An alarm bell rings in the head of the New Zealand author and literary scholar Helen Sword when people say that their supervisor won’t allow them to write in a particular way. Or that certain conventions have to be obeyed in their particular field. She feels that being an academic is all about thinking outside the box and challenging the conventions with which you are faced.

This also applies to the conventions governing how to write a good academic article. And in this connection, Helen Sword has launched her own personal campaign on clumsy academic style with a poor level of communication: containing long sentences, passive verbs, homemade phrases and concepts, and parenthetical clauses making manuscripts heavy and even downright incomprehensible for the innocent reader.

She wonders why academics think that they should be imitating the boring aspects of other people’s texts, instead of finding articles that are well written, analysing why they think they are good, and then gaining inspiration from them.
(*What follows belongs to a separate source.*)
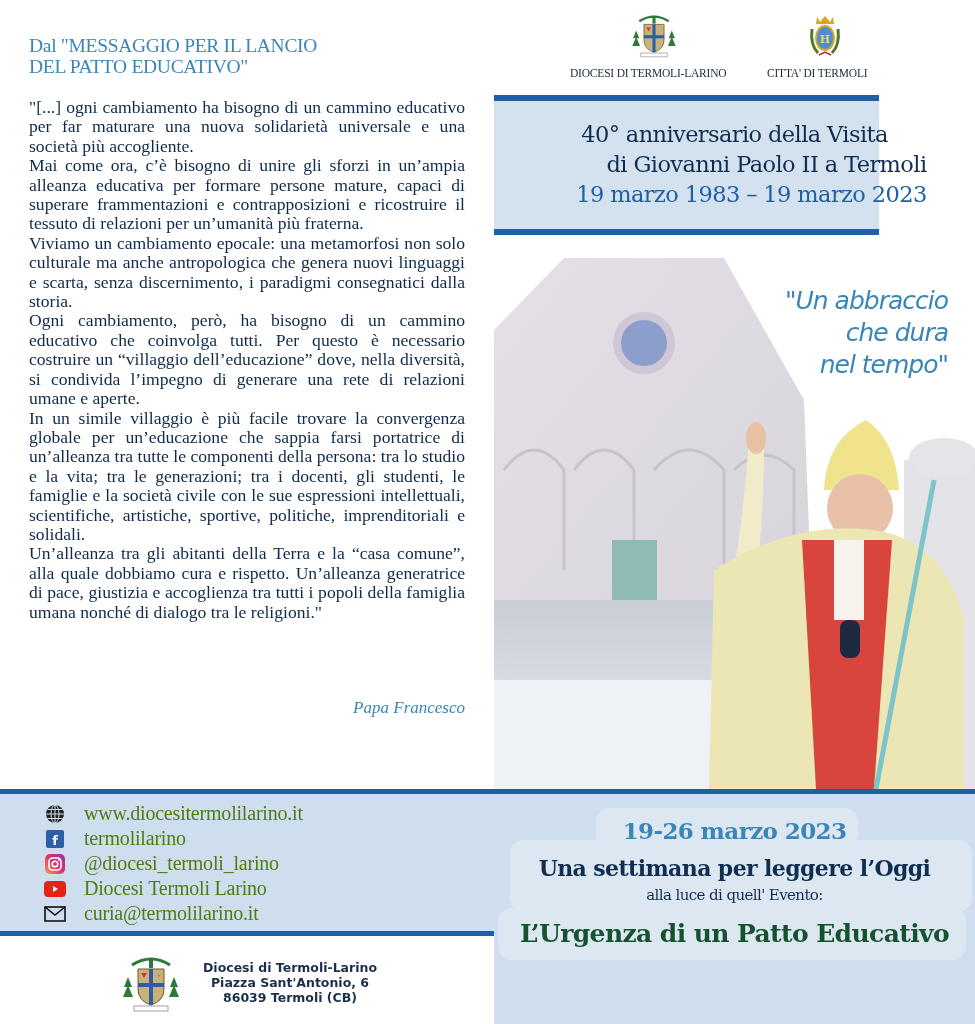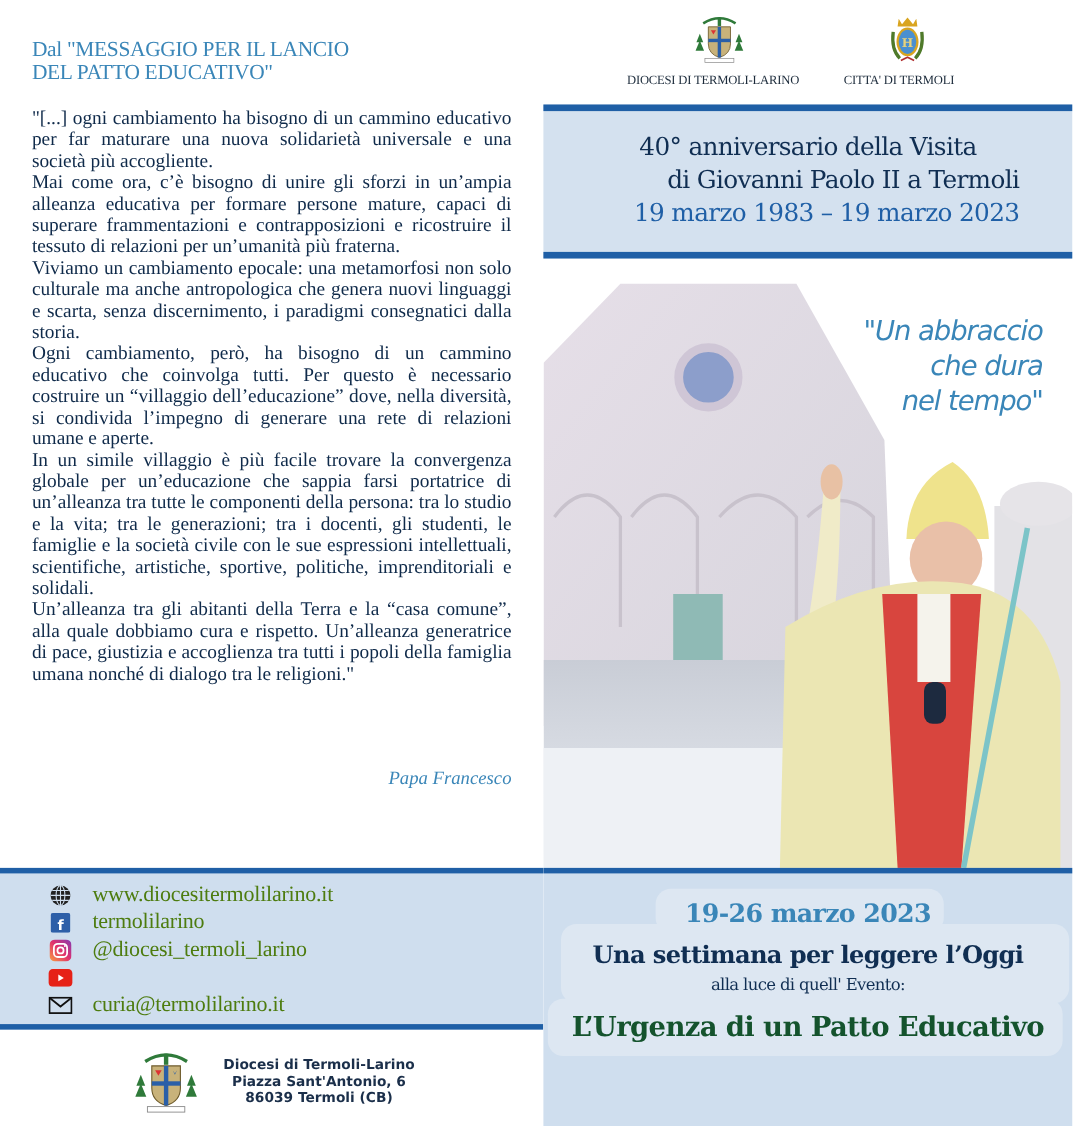"40° anniversario della Visita" .title-band { width: 481px -> 385px }
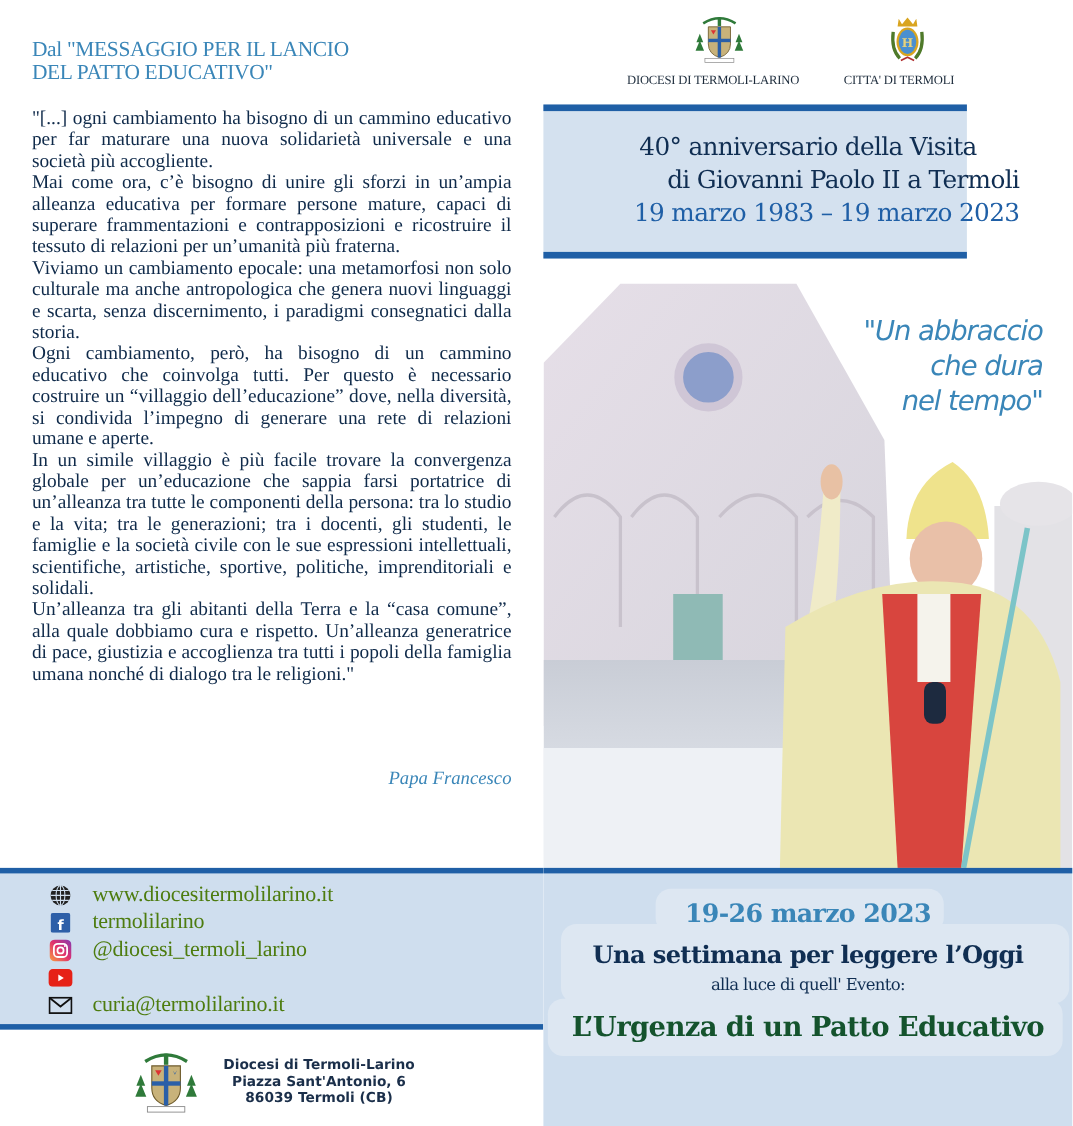"Diocesi Termoli Larino" span.txt { html: none -> <span>Diocesi Termoli Larino</span> }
The universities have some responsibility

According to Helen Sword, it’s a paradox that universities do not spend more time teaching students and staff to improve their written communication skills. After all, this is a major aspect of being an academic – and it also plays a role in terms of the financial situation of universities.

The organiser of the workshop for students was Mads Rosendahl Thomsen, a degree programme director and associate professor of comparative literature. He agrees with Sword.

“We need to integrate writing courses into our teaching. It’s no good expecting the students to do their exams without practising their writing skills first. It’s too late when exam time comes around. And that’s why we need to give them writing tasks during the teaching process – not least because it supports their academic development,” he says.